So. There’s this thing that exists that I refer to as “POF time” and I really first encountered it when Daniel came into the picture. It’s like dog years, the speed of light and the Ferris Bueller quote about life all rolled up into one online dating Lucy axiom. Ish. It is def one of those things no one tells anyone else about. There’s no warning when you create your profile and I’ve never read anything about it. For the love of God people - where's the goddamn dating manual??
What I’m telling you is POF moves pretty fucking fast. Everything can change up in a day which is like a week and a weekend like a month. An entire week? Dude. Don’t even. And yeah for sure, keep looking around because if you don’t, you probably won’t recognize any of the faces from the week before. A WEEK. You must be a high stakes gambler or really not give a shite.
Now, when we’re talking about moi, I get bored easily when I’m not legit dating someone. Like very ho hum pig’s bum or, even worse, bad bad choices at the boy buffet. Back then, that was pretty much what I did for fun on a weekend. It was like my wagon was on top of the glass display so my fall off was short and cushioned by all the iceberg “lettuce” and cheesy one liners. Lord oh lord.
So way back in my summer of POF love, I had begun dating B, just a coupla few times, when he went away for a weekend and I began messaging with Daniel. One human weekend, dude. That’s all it takes for a sea change to happen and suddenly Susan you’ve got that FWP of more than one on the hop. Ha! Dating like a bro #boom
Now, I’m not saying anything would have been different had B NOT gone away and I’d spent that weekend with him. I truly believe you meet who you’re supposed to meet period. Daniel made a big impact even though our connection was short; I’ll always be grateful he was in my life. And this was certainly not the last time there was a last minute, unexpected sub, oc. Name check Spanky for Ian the Indian.
I am saying it’s astonishing to me how the players come and the players go and it’s like there’s a timer everyone hears but no one KNOWS they’re hearing it. They. Just. Move. Like fucking square dancing in high school – the one where everyone in the gym goes around and switches partners every other turn. Omfg, I LOVED square dancing! Funny how it’s not the same feeling in online dating. Super fucking funny #not
Here’s the thing. I get that no one wants to lock down too quickly or get too serious too fast because…well, I don’t know that part but I finally finally realize that the term DATING means multiple until you have THE TALK to become exclusive or ( no longer ) single. I think.

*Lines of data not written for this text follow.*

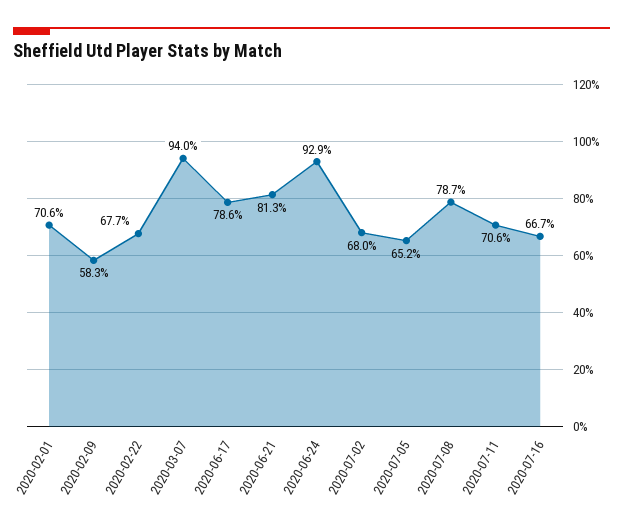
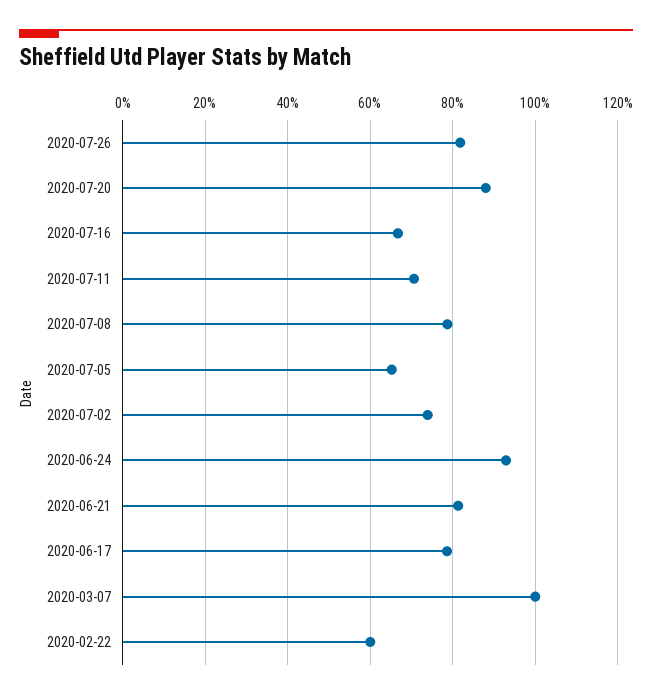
2020-02-01: 70.6 -> none
2020-02-09: 58.3 -> none
2020-02-22: 67.7 -> 60
2020-03-07: 94 -> 100
2020-07-02: 68 -> 74
2020-07-26: none -> 82
2020-07-20: none -> 88

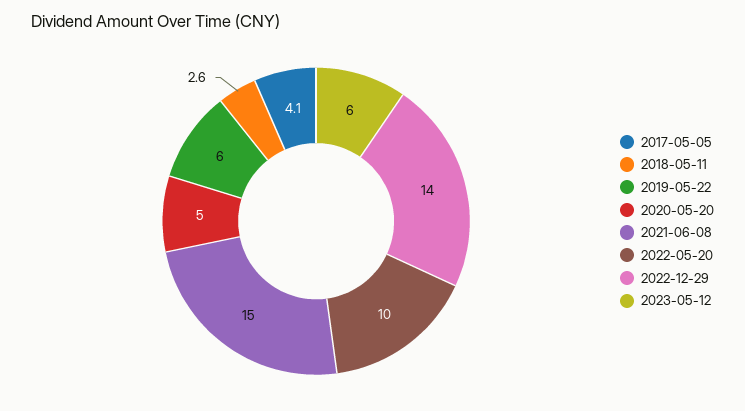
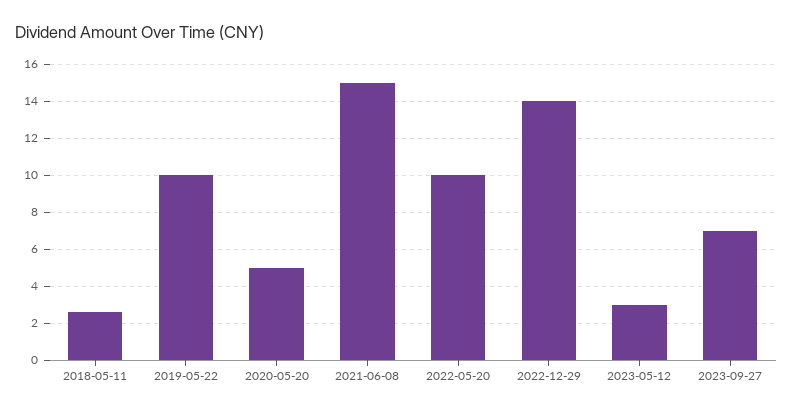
2017-05-05: 4.1 -> none
2019-05-22: 6 -> 10
2023-05-12: 6 -> 3
2023-09-27: none -> 7

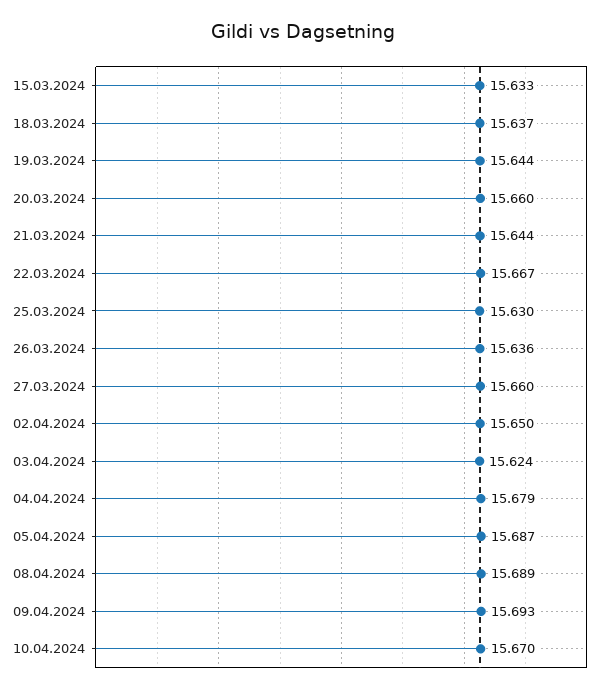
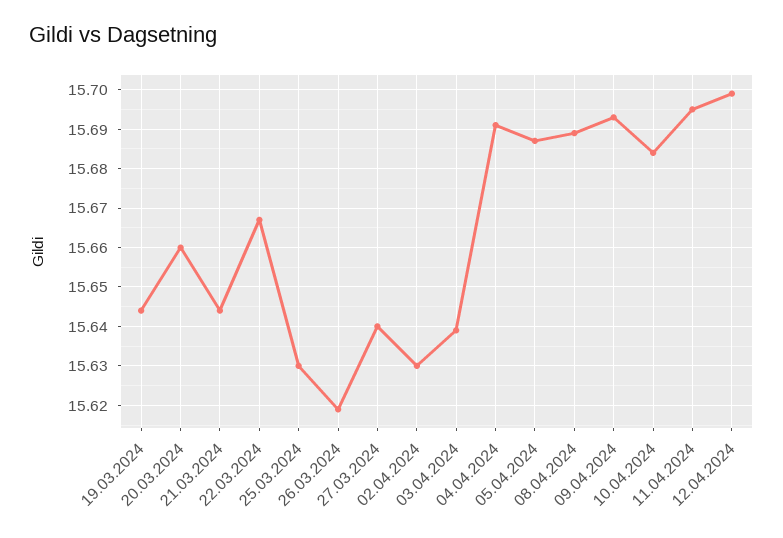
15.03.2024: 15.633 -> none
18.03.2024: 15.637 -> none
26.03.2024: 15.636 -> 15.62
27.03.2024: 15.66 -> 15.64
02.04.2024: 15.65 -> 15.63
03.04.2024: 15.624 -> 15.64
04.04.2024: 15.679 -> 15.69
10.04.2024: 15.67 -> 15.685
11.04.2024: none -> 15.695
12.04.2024: none -> 15.7

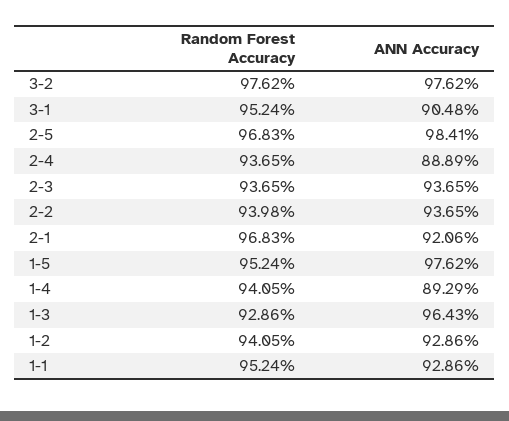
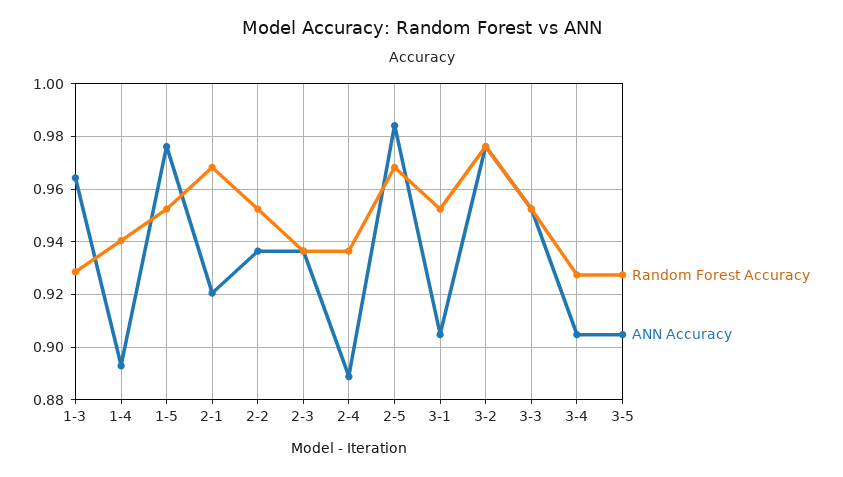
Random Forest Accuracy, 2-2: 0.9398 -> 0.9525
Random Forest Accuracy, 1-2: 0.9405 -> none
ANN Accuracy, 1-2: 0.9286 -> none
Random Forest Accuracy, 1-1: 0.9524 -> none
ANN Accuracy, 1-1: 0.9286 -> none
Random Forest Accuracy, 3-3: none -> 0.9525
ANN Accuracy, 3-3: none -> 0.9525
Random Forest Accuracy, 3-4: none -> 0.9275
ANN Accuracy, 3-4: none -> 0.905
Random Forest Accuracy, 3-5: none -> 0.9275
ANN Accuracy, 3-5: none -> 0.905

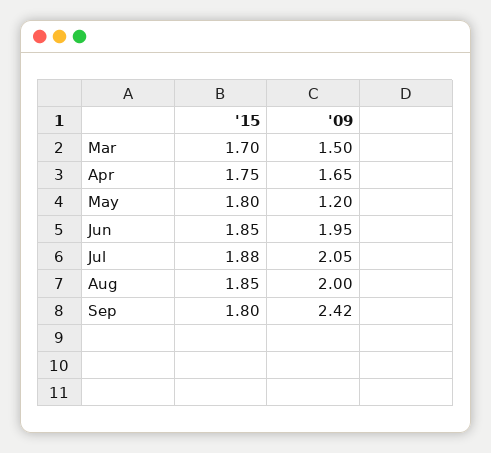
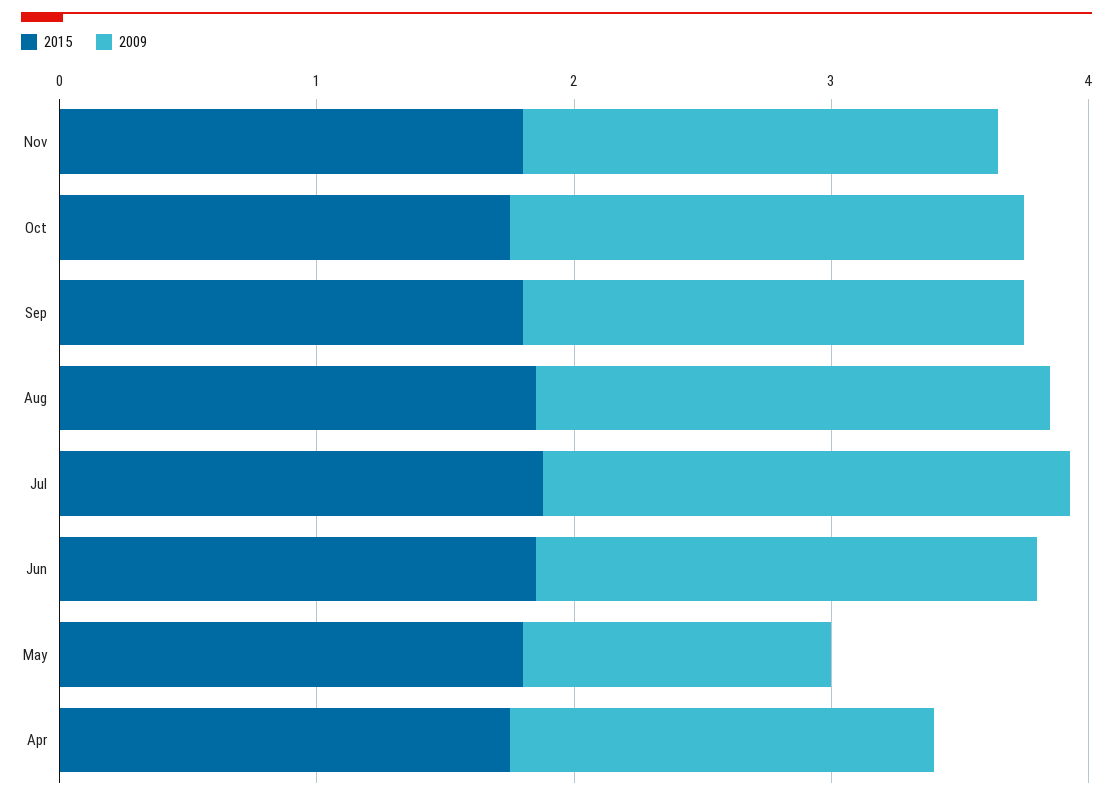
'15, Mar: 1.7 -> none
'09, Mar: 1.5 -> none
'09, Sep: 2.42 -> 2
'15, Nov: none -> 1.8
'09, Nov: none -> 1.8
'15, Oct: none -> 1.8
'09, Oct: none -> 2

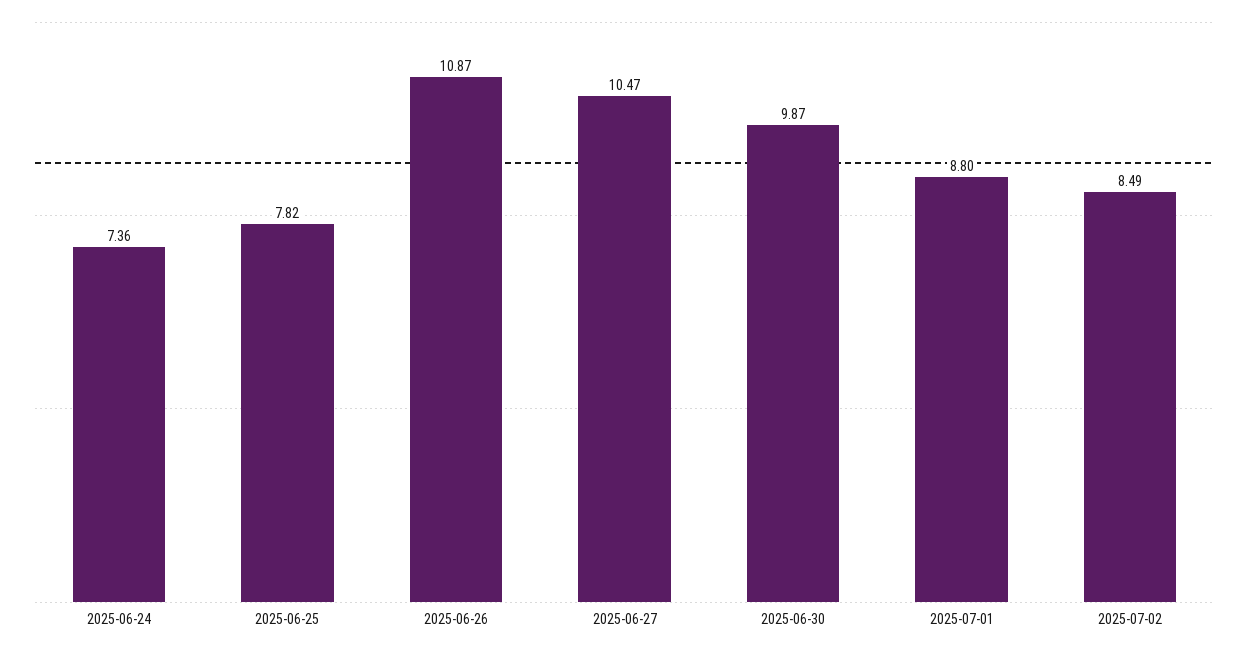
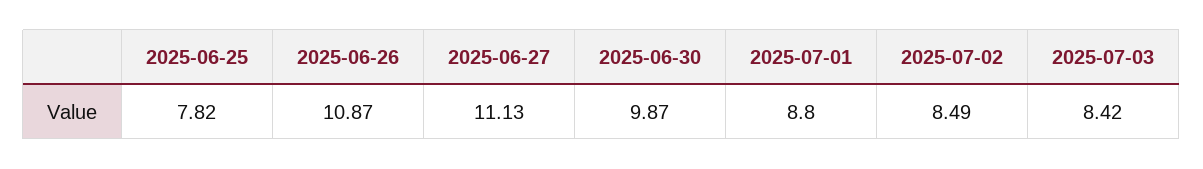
2025-06-24: 7.36 -> none
2025-06-27: 10.47 -> 11.13
2025-07-03: none -> 8.42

However. Does POF time exist because there’s sooo many choices and no one wants to miss out on the “next best thing” so they don’t value the great thing they might have in hand? Hello. Like Ferris saying if you don’t pay attention, life will pass you by…But isn’t it inherent in the very model of having MILLIONS of fish available to you at the touch of a keyboard? And even if you’re killing it IRL with someone uber cool and so great, maybe she’s not the ONE one, you know? But how the fuck will you know if you don’t spend real world time finding out?
I get that if you’re just meeting and casually dating a few whatevers because no one stands out as spectacular and so you may as well have fun/ twirl them in and out, like hockey players or rotisserie chickens – you know, when they’re done like dinner . But fostering an authentic connection means stopping that weird POF clock and being willing to be genuine and open and real. And that shit right there? Is why online dating is the definition of being emotionally glib. Almost everyone, male or female, is fucking terrified of true intimacy because if they're really honest, if they REALLY allow themselves to care, they're afraid someone will use that to break them. But who wants to live like that?
So I guess what I’m trying to tell you is while POF time is a construct that everyone gets caught up in, at the same time you can step out of the fucking dating matrix at any moment. No red or blue pill necessary. All you need to do is be brave enough to recognize and reach out to a possible kindred soul and let go of the idea that you might be missing something or someone else. Stop being disco ball shiny and shallow and go way deep if you can. Be authentic and true to yourself and to someone else. Whatever the outcome, you will have spent your time wisely and it won’t be POF’s.
There is a thing that exists that I refer to as POF time but just because I know it exists doesn’t mean I run on it. Nor should you #justsaying
Have you encountered POF time? Or OKC or Zoosk time? Have you had a week where you started out with A, B, C and ended with X, Y, Z and you’re all like: wtf? Bring it on, girlies. I love knowing that shit.